In the preceding examples, the focus has been on the local rendering of ambient audio to a first user where the ambient audio includes sounds 104 created by performance (user movement 102) of a gesture 106 by the first user 108. In these examples, all or part of the sound 104 created by performance of the gesture 106 by the first user 108 is passed through to the first user and/or a virtual sound 164 is rendered to the first user in addition to any other ‘base’ ambient audio or audio content for the first user.

In some circumstances it is desirable to render ambient audio that is local to the first user remotely from the first user for example to a second user. In this example, only the ‘base’ ambient audio and audio content for the second user is provided. The pass-through audio (all or part of the sound 104 created by performance (user movement 102) of the gesture 106 by the first user 108) is not provided. The virtual sound 164 is not provided.

In some examples, the audio content for the first user (first audio content, first audio content information 40) comprises captured speech of the second user and the audio content for the second user (second audio content, second audio content information 42) comprises captured speech of the first user.

As illustrated in FIGS. 7 & 8, the apparatus 10 can therefore be configured to apply a second audio cancellation process 38 on captured ambient audio 30 to create ambient audio for remote rendering; and applying an audio cancellation process 34 on captured ambient audio 30 to create ambient audio for local rendering to the user. The second audio cancellation process 38 and the audio cancellation process 34 can be the same in the absence of a sound-producing 104 user gesture 106 by the user 108. However, when there is a sound-producing 104 user gesture 106, the apparatus 10 is configured to provide additional audio feedback 120 to the user 108 in dependence upon the classification 111 of the sensing data 101. This involves temporarily modifying the audio cancellation process 34 applied to captured ambient audio 30 to create ambient audio for local rendering to the user 108.
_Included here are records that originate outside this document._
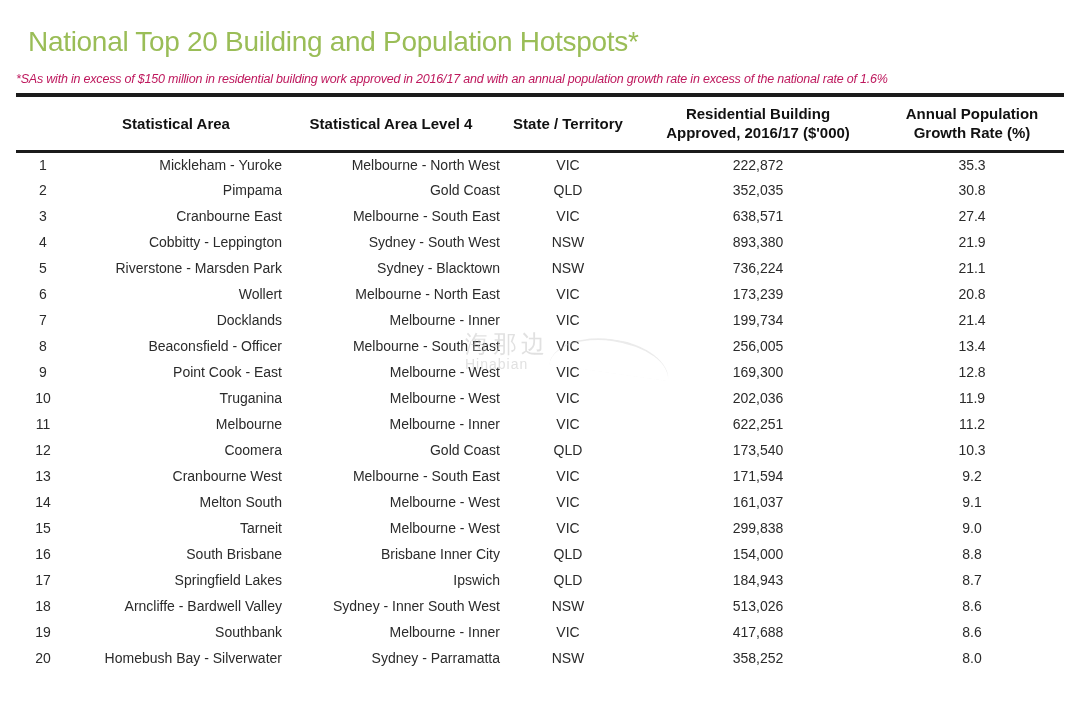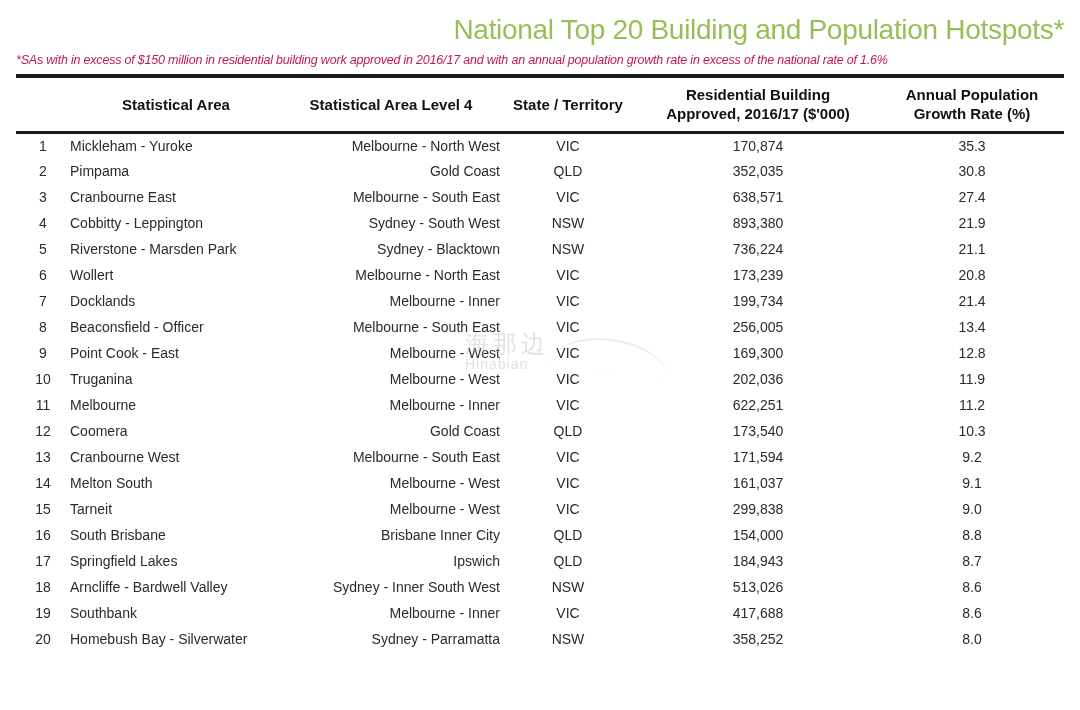--- a/index.html
+++ b/index.html
@@ -22,8 +22,7 @@
     font-weight: 400;
     letter-spacing: -0.3px;
     line-height: 36px;
-    margin: 0;
-    text-align: right;
+    margin: 12px;
   }
   .footnote {
     font-style: italic;

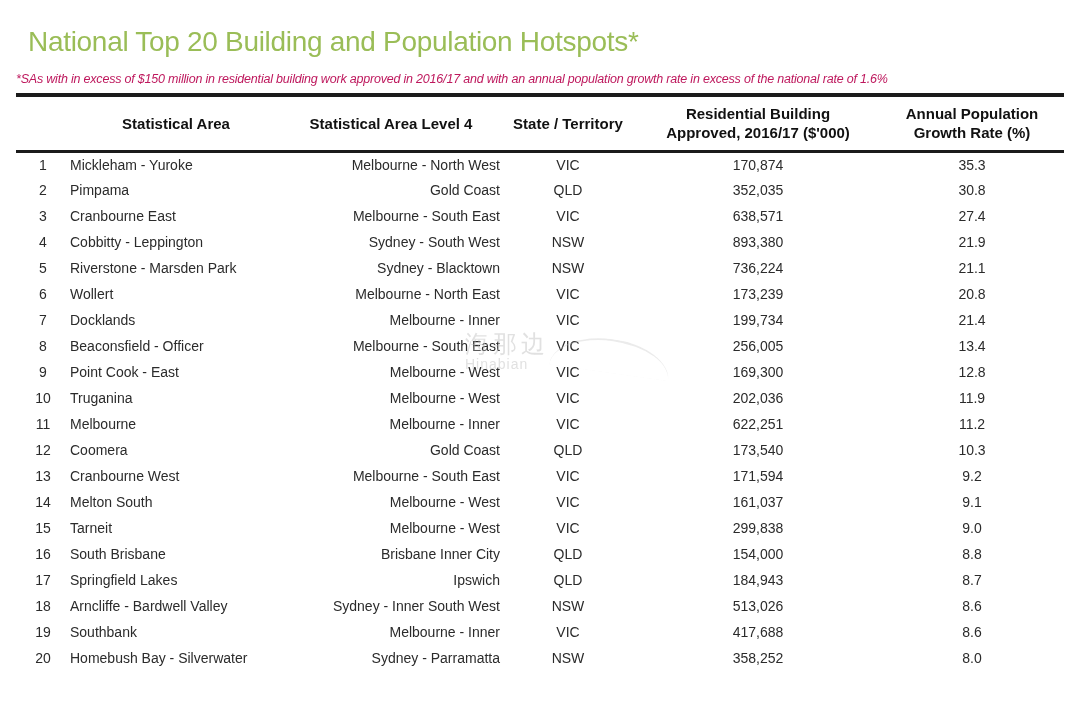--- a/index.html
+++ b/index.html
@@ -65,7 +65,7 @@
   .col-growth { width: 184px; }
 
   td.cell-rank   { text-align: center; }
-  td.cell-area   { text-align: left; padding-left: 10px; }
+  td.cell-area   { text-align: right; padding-left: 10px; }
   td.cell-sa4    { text-align: right; padding-left: 6px; }
   td.cell-state  { text-align: center; }
   td.cell-value  { text-align: center; }

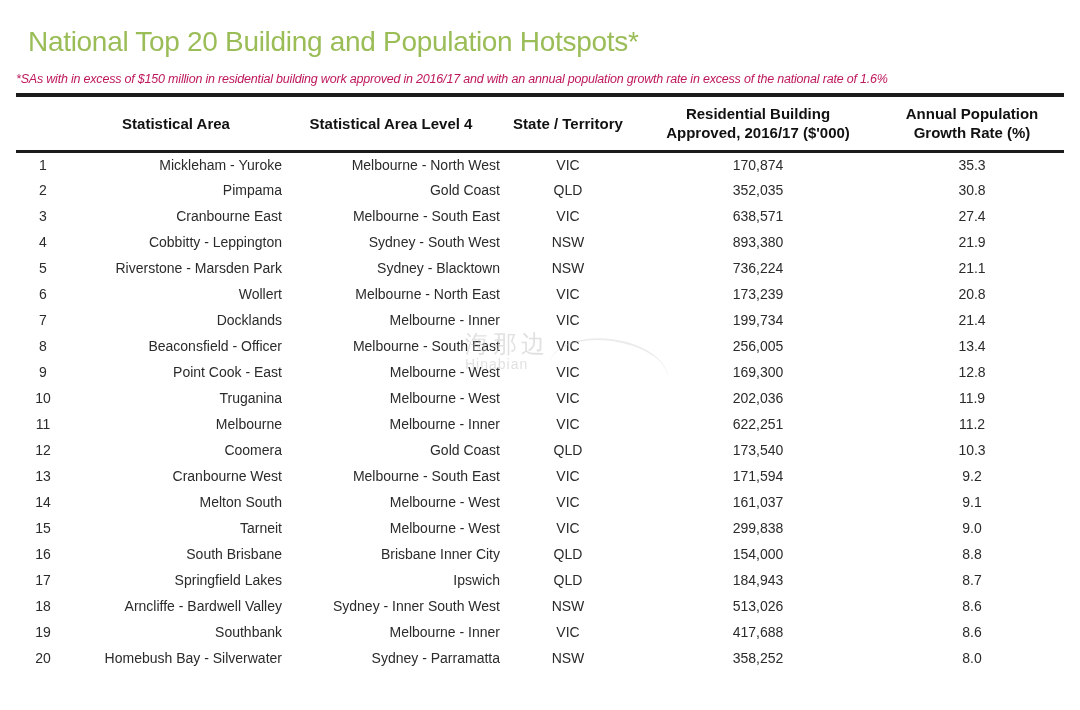--- a/index.html
+++ b/index.html
@@ -137,7 +137,7 @@
     <td class="cell-area">Mickleham - Yuroke</td>
     <td class="cell-sa4">Melbourne - North West</td>
     <td class="cell-state">VIC</td>
-    <td class="cell-value">170,874</td>
+    <td class="cell-value">222,872</td>
     <td class="cell-growth">35.3</td>
   </tr>
         <tr>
FIG. 7 illustrates an example of the apparatus 10 for rendering audio to a local user (not illustrated).

The apparatus 10 comprises: means 20 for capturing ambient audio 30; means for applying an audio cancellation process 34 to the captured ambient audio 30 to create first user ambient audio 32; means 18 for rendering 19 first user ambient audio 32 and means 18 for rendering 19 first audio content 40.

FIG. 8 illustrates an example of the apparatus 10 operating to cause or enable rendering of audio to a remote user (not illustrated).

The apparatus 10 comprises: means for providing to a remote apparatus 300 at least first user ambient audio information 36 and first user content information 42 to enable remote rendering 319 of the first audio content 40 and at least some of the first user ambient audio 32. The remote rendering is via one or more speakers 318.

In some examples, the apparatus 10 enables remote rendering 319 of the first user ambient audio 32. That is the first user ambient audio 32 that is rendered locally 19 is the same as that rendered remotely 319.

In other examples, the apparatus 10 enables remote rendering 319 of a reduced version of the first user ambient audio 32. That is the first user ambient audio 32 that is rendered locally 19 has content, the audio feedback, that is not present in what is rendered remotely 319.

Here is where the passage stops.